There again, Virginia offers reason for caution as well as hope for Democrats. They romped the Old Dominion in November, picking up 15 seats in the House of Delegates. But that victory fell one seat short of what Democrats needed to break the GOP majority. And 14 of those were in legislative districts that Clinton also won, suggesting that the party had done little to expand its reach since 2016.

Meanwhile, economic confidence — notwithstanding Monday’s market plunge — has reached a level not seen in 17 years. That suggests, among other things, that the tax cuts that looked so unpopular when they were passed in December may be an asset to Republicans by this fall.

Democrats also have to contend with two givens in Republicans’ favor — gerrymandered districts and outside spending by conservative groups.

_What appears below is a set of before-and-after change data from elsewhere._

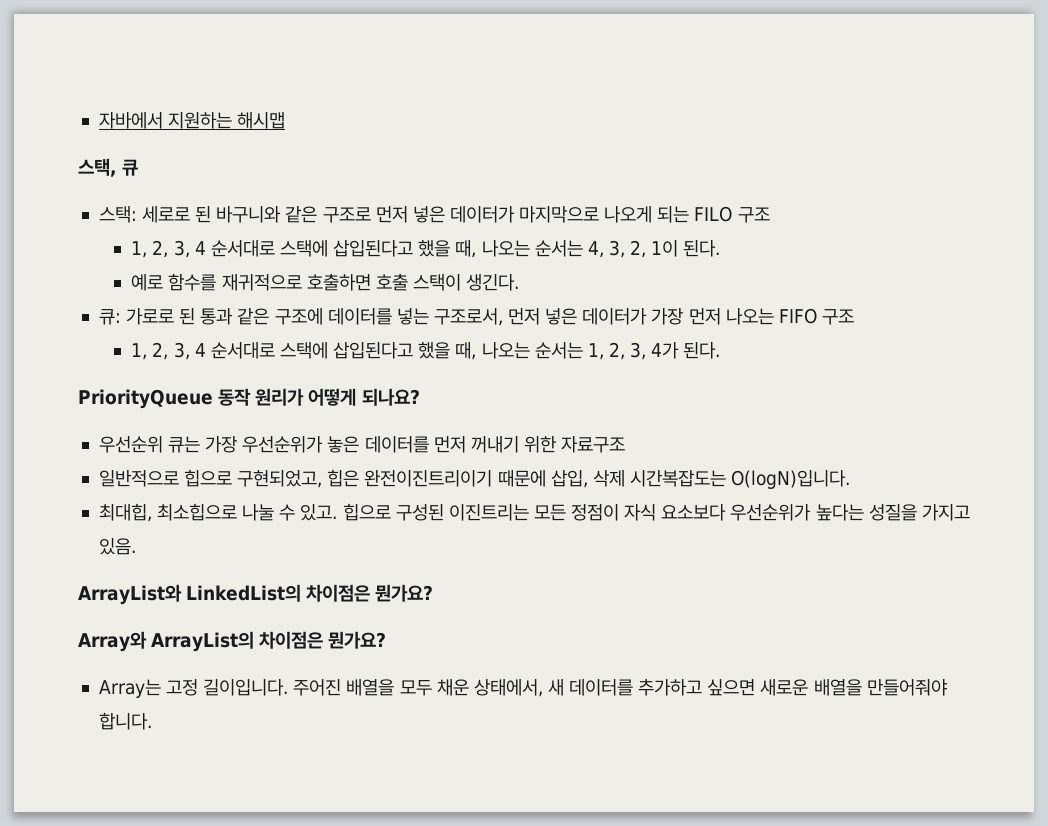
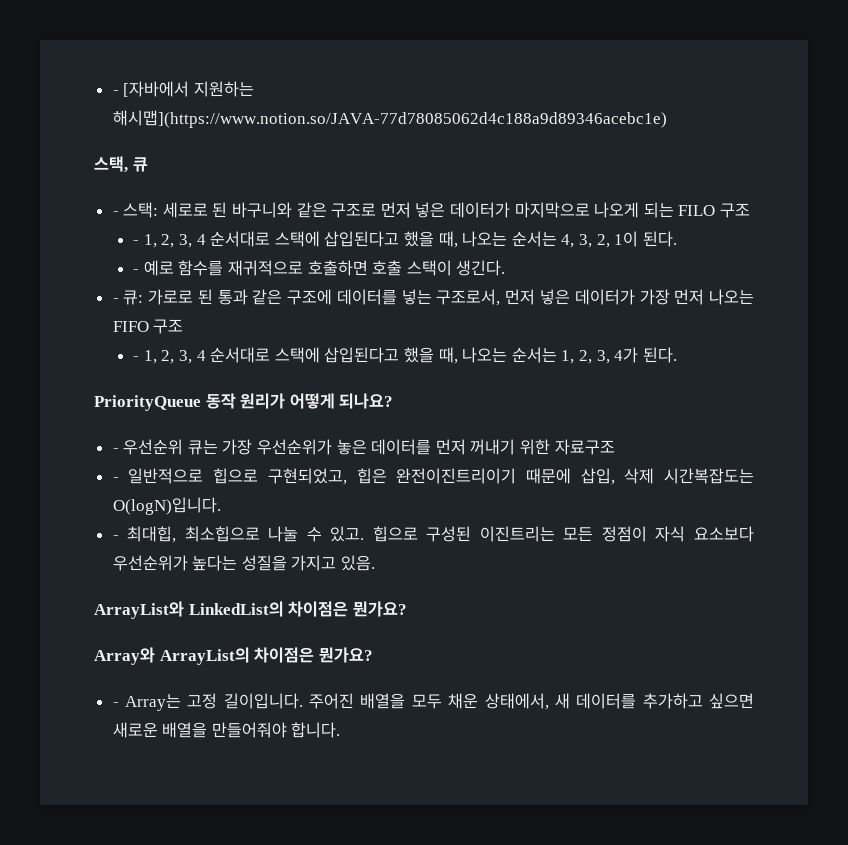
- 자바에서 지원하는 해시맵
+ - [자바에서 지원하는 해시맵](https://www.notion.so/JAVA-77d78085062d4c188a9d89346acebc1e)
- 스택: 세로로 된 바구니와 같은 구조로 먼저 넣은 데이터가 마지막으로 나오게 되는 FILO 구조
+ - 스택: 세로로 된 바구니와 같은 구조로 먼저 넣은 데이터가 마지막으로 나오게 되는 FILO 구조
- 1, 2, 3, 4 순서대로 스택에 삽입된다고 했을 때, 나오는 순서는 4, 3, 2, 1이 된다.
+ - 1, 2, 3, 4 순서대로 스택에 삽입된다고 했을 때, 나오는 순서는 4, 3, 2, 1이 된다.
- 예로 함수를 재귀적으로 호출하면 호출 스택이 생긴다.
+ - 예로 함수를 재귀적으로 호출하면 호출 스택이 생긴다.
- 큐: 가로로 된 통과 같은 구조에 데이터를 넣는 구조로서, 먼저 넣은 데이터가 가장 먼저 나오는 FIFO 구조
+ - 큐: 가로로 된 통과 같은 구조에 데이터를 넣는 구조로서, 먼저 넣은 데이터가 가장 먼저 나오는 FIFO 구조
- 1, 2, 3, 4 순서대로 스택에 삽입된다고 했을 때, 나오는 순서는 1, 2, 3, 4가 된다.
+ - 1, 2, 3, 4 순서대로 스택에 삽입된다고 했을 때, 나오는 순서는 1, 2, 3, 4가 된다.
- 우선순위 큐는 가장 우선순위가 놓은 데이터를 먼저 꺼내기 위한 자료구조
+ - 우선순위 큐는 가장 우선순위가 놓은 데이터를 먼저 꺼내기 위한 자료구조
- 일반적으로 힙으로 구현되었고, 힙은 완전이진트리이기 때문에 삽입, 삭제 시간복잡도는 O(logN)입니다.
+ - 일반적으로 힙으로 구현되었고, 힙은 완전이진트리이기 때문에 삽입, 삭제 시간복잡도는 O(logN)입니다.
- 최대힙, 최소힙으로 나눌 수 있고.
+ - 최대힙, 최소힙으로 나눌 수 있고.
- Array는 고정 길이입니다.
+ - Array는 고정 길이입니다.

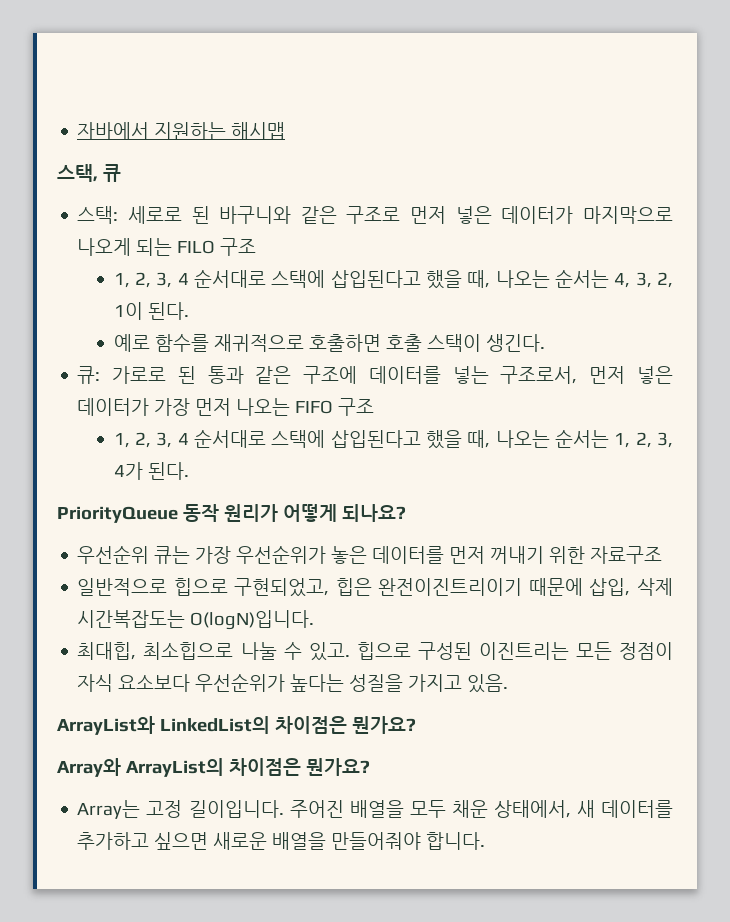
- - [자바에서 지원하는 해시맵](https://www.notion.so/JAVA-77d78085062d4c188a9d89346acebc1e)
+ 자바에서 지원하는 해시맵
- - 스택: 세로로 된 바구니와 같은 구조로 먼저 넣은 데이터가 마지막으로 나오게 되는 FILO 구조
+ 스택: 세로로 된 바구니와 같은 구조로 먼저 넣은 데이터가 마지막으로 나오게 되는 FILO 구조
- - 1, 2, 3, 4 순서대로 스택에 삽입된다고 했을 때, 나오는 순서는 4, 3, 2, 1이 된다.
+ 1, 2, 3, 4 순서대로 스택에 삽입된다고 했을 때, 나오는 순서는 4, 3, 2, 1이 된다.
- - 예로 함수를 재귀적으로 호출하면 호출 스택이 생긴다.
+ 예로 함수를 재귀적으로 호출하면 호출 스택이 생긴다.
- - 큐: 가로로 된 통과 같은 구조에 데이터를 넣는 구조로서, 먼저 넣은 데이터가 가장 먼저 나오는 FIFO 구조
+ 큐: 가로로 된 통과 같은 구조에 데이터를 넣는 구조로서, 먼저 넣은 데이터가 가장 먼저 나오는 FIFO 구조
- - 1, 2, 3, 4 순서대로 스택에 삽입된다고 했을 때, 나오는 순서는 1, 2, 3, 4가 된다.
+ 1, 2, 3, 4 순서대로 스택에 삽입된다고 했을 때, 나오는 순서는 1, 2, 3, 4가 된다.
- - 우선순위 큐는 가장 우선순위가 놓은 데이터를 먼저 꺼내기 위한 자료구조
+ 우선순위 큐는 가장 우선순위가 놓은 데이터를 먼저 꺼내기 위한 자료구조
- - 일반적으로 힙으로 구현되었고, 힙은 완전이진트리이기 때문에 삽입, 삭제 시간복잡도는 O(logN)입니다.
+ 일반적으로 힙으로 구현되었고, 힙은 완전이진트리이기 때문에 삽입, 삭제 시간복잡도는 O(logN)입니다.
- - 최대힙, 최소힙으로 나눌 수 있고.
+ 최대힙, 최소힙으로 나눌 수 있고.
- - Array는 고정 길이입니다.
+ Array는 고정 길이입니다.

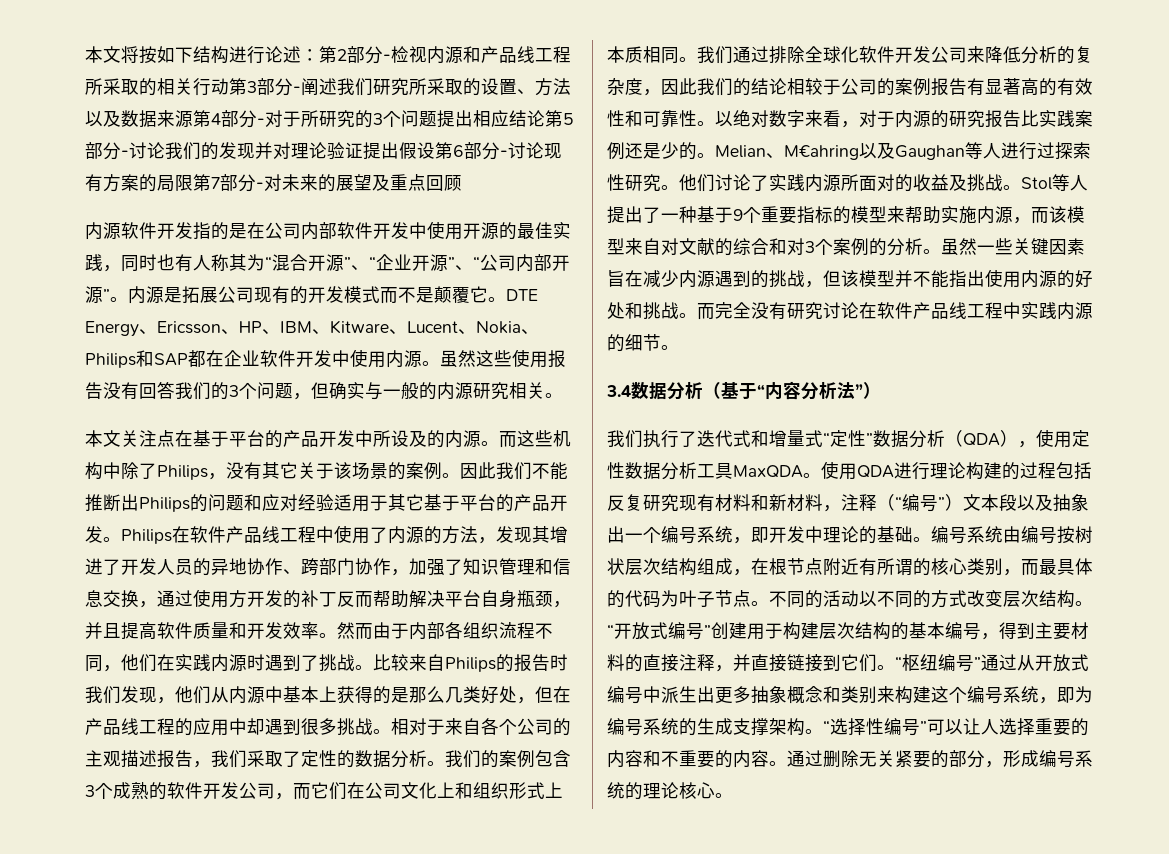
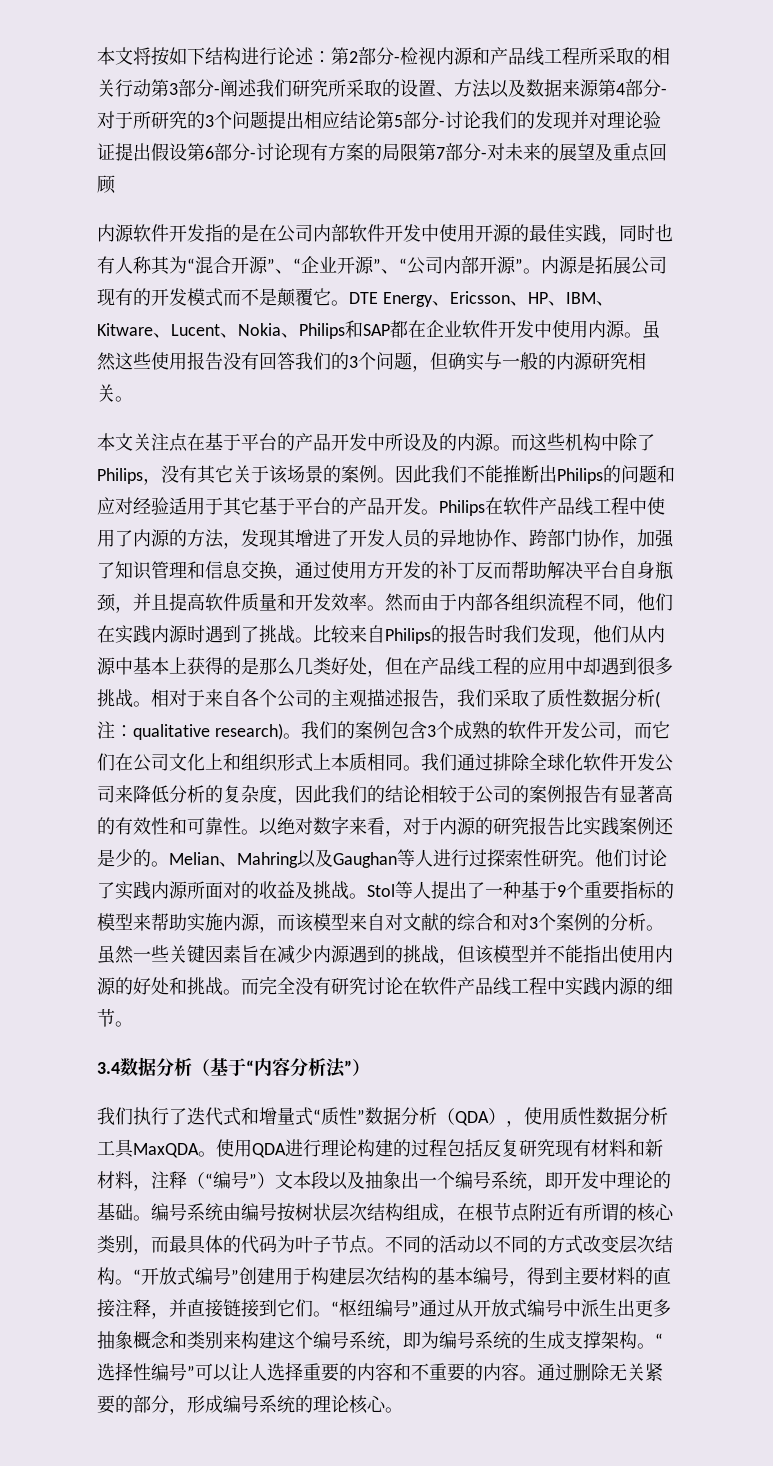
- 相对于来自各个公司的主观描述报告，我们采取了定性的数据分析。
+ 相对于来自各个公司的主观描述报告，我们采取了质性数据分析(注：qualitative research)。
- Melian、M€ahring以及Gaughan等人进行过探索性研究。
+ Melian、Mahring以及Gaughan等人进行过探索性研究。
- 我们执行了迭代式和增量式“定性”数据分析（QDA），使用定性数据分析工具MaxQDA。
+ 我们执行了迭代式和增量式“质性”数据分析（QDA），使用质性数据分析工具MaxQDA。

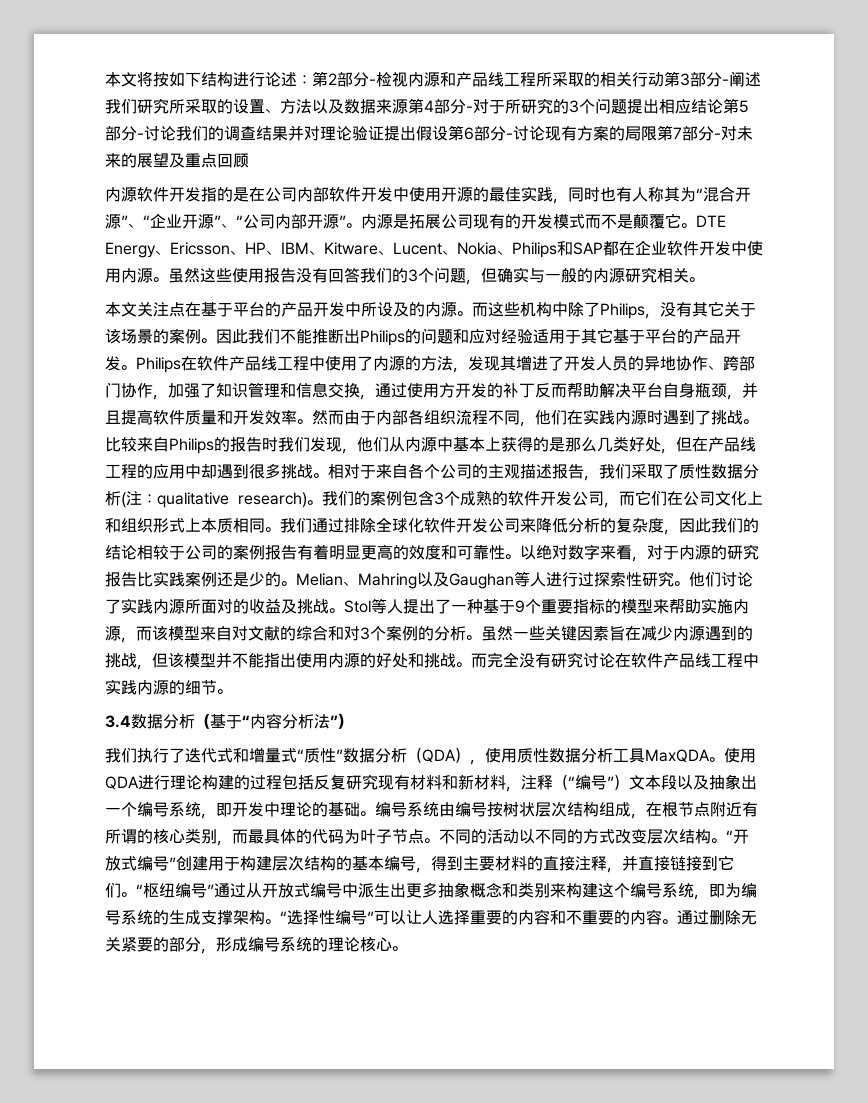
- 第2部分-检视内源和产品线工程所采取的相关行动第3部分-阐述我们研究所采取的设置、方法以及数据来源第4部分-对于所研究的3个问题提出相应结论第5部分-讨论我们的发现并对理论验证提出假设第6部分-讨论现有方案的局限第7部分-对未来的展望及重点回顾
+ 第2部分-检视内源和产品线工程所采取的相关行动第3部分-阐述我们研究所采取的设置、方法以及数据来源第4部分-对于所研究的3个问题提出相应结论第5部分-讨论我们的调查结果并对理论验证提出假设第6部分-讨论现有方案的局限第7部分-对未来的展望及重点回顾
- 我们通过排除全球化软件开发公司来降低分析的复杂度，因此我们的结论相较于公司的案例报告有显著高的有效性和可靠性。
+ 我们通过排除全球化软件开发公司来降低分析的复杂度，因此我们的结论相较于公司的案例报告有着明显更高的效度和可靠性。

As district lines are now drawn, a disproportionate amount of Democratic energy is corralled into a relatively small number of congressional seats. Foes of gerrymandering have won a recent string of court victories, but most of those rulings will have no effect on 2018. In other words, voters in Texas, North Carolina and Wisconsin will be going to the polls in districts that courts have determined were drawn in a discriminatory or overly partisan way.

On the money front, Democrats were already expecting to be outspent by at least $100 million. Then the Koch brothers informed their donors late last month that they were going to put as much as $400 million into the midterms, their largest commitment ever. In House races, a million dollars here and there can make the difference.

Finally, perhaps the single biggest miscalculation that Democrats could make right now is to expect Trump to do all their work for them.

One thing to remember about waves. Most of them break before they reach the shore.